### ASSIGNED TASK
Lines in the data below that contain the word "Vaporizer" are to be copied.

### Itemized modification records

▽

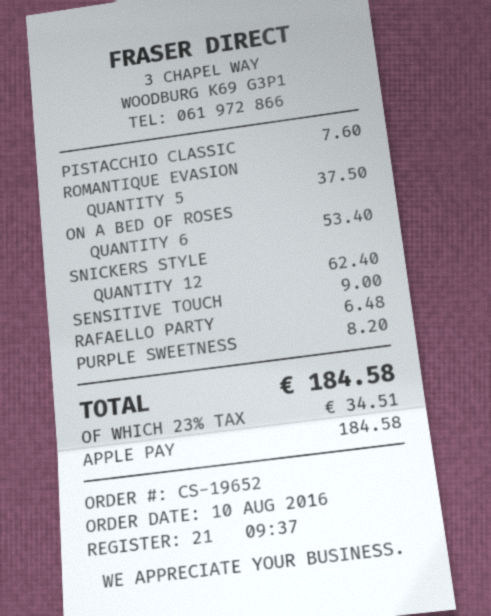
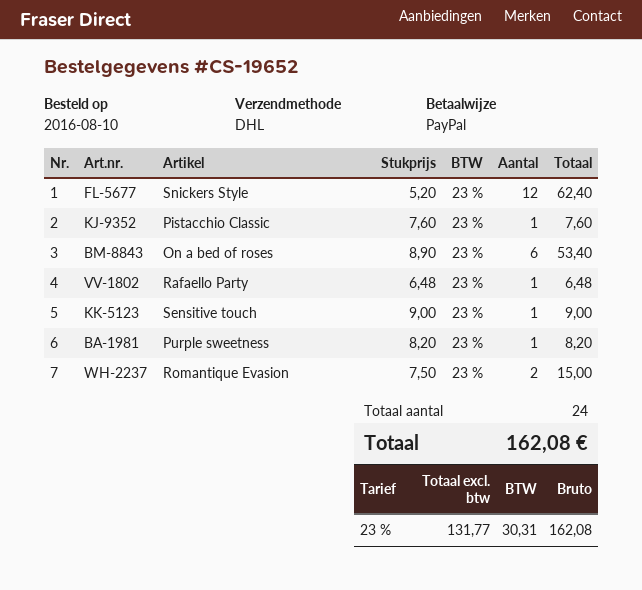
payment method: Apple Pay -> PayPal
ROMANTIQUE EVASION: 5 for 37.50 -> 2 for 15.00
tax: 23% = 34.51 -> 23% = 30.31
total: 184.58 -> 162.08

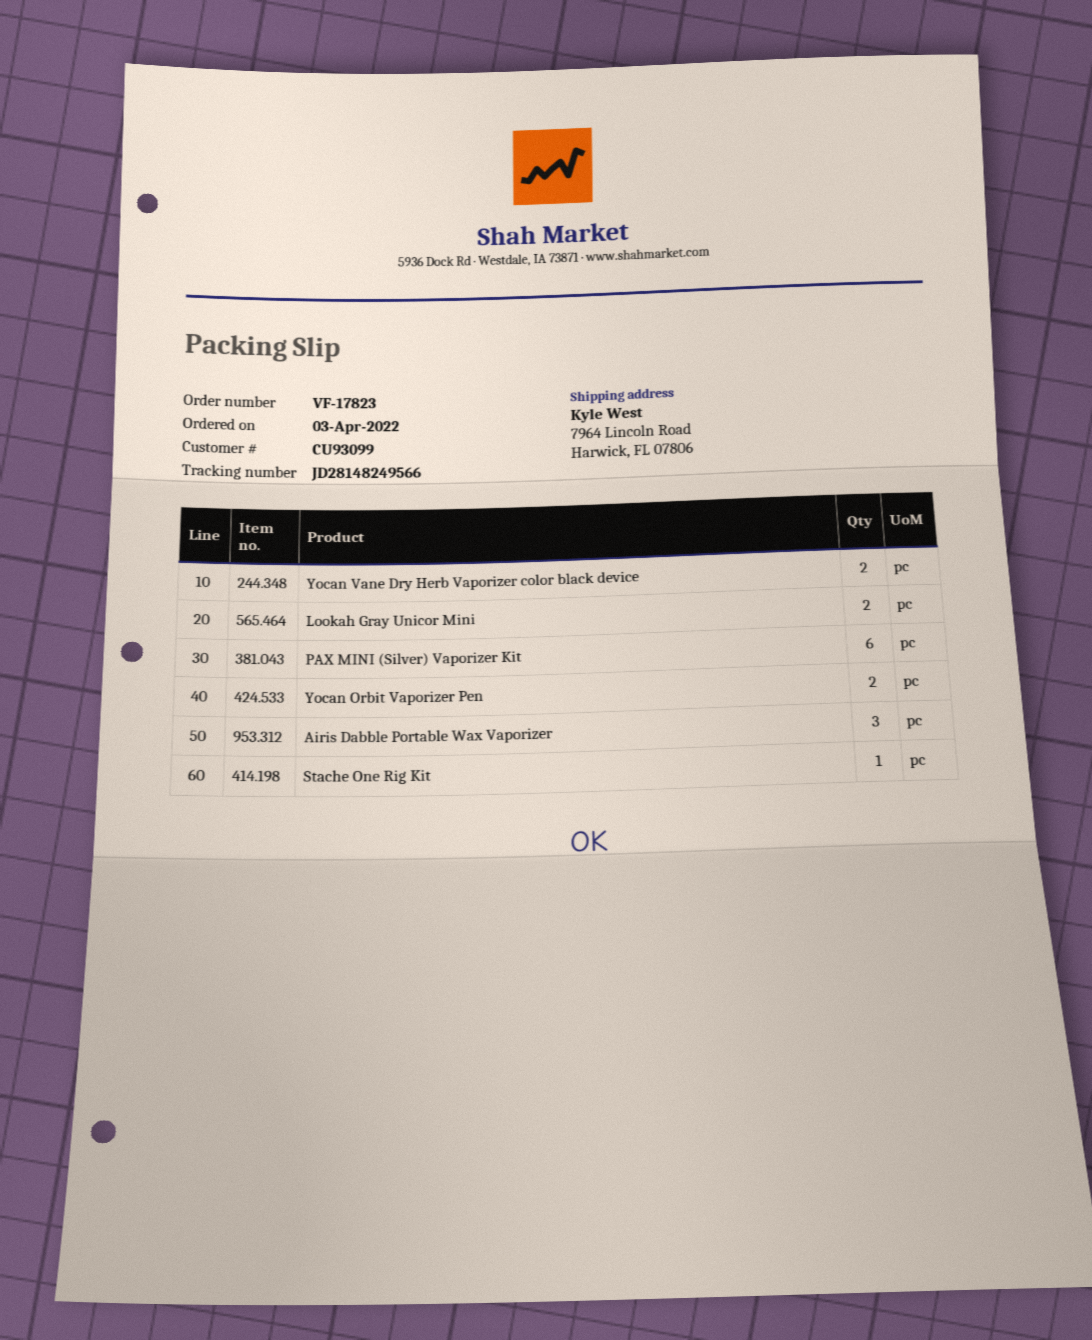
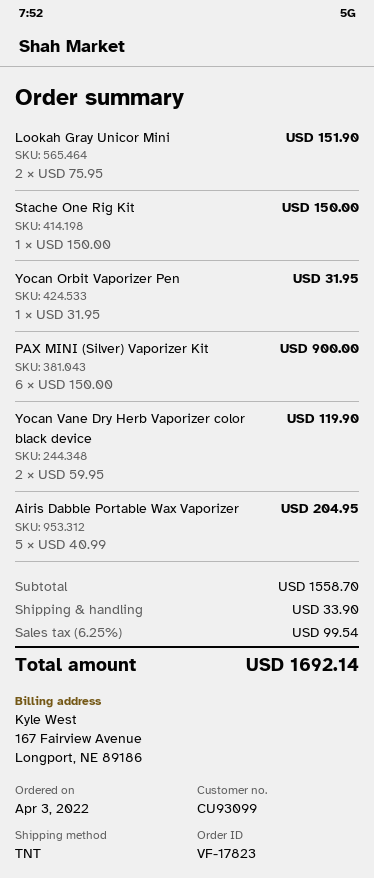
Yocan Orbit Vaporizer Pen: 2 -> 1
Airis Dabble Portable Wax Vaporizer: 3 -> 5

△

### SOLUTION FOR THIS TASK
Yocan Orbit Vaporizer Pen: 2 -> 1
Airis Dabble Portable Wax Vaporizer: 3 -> 5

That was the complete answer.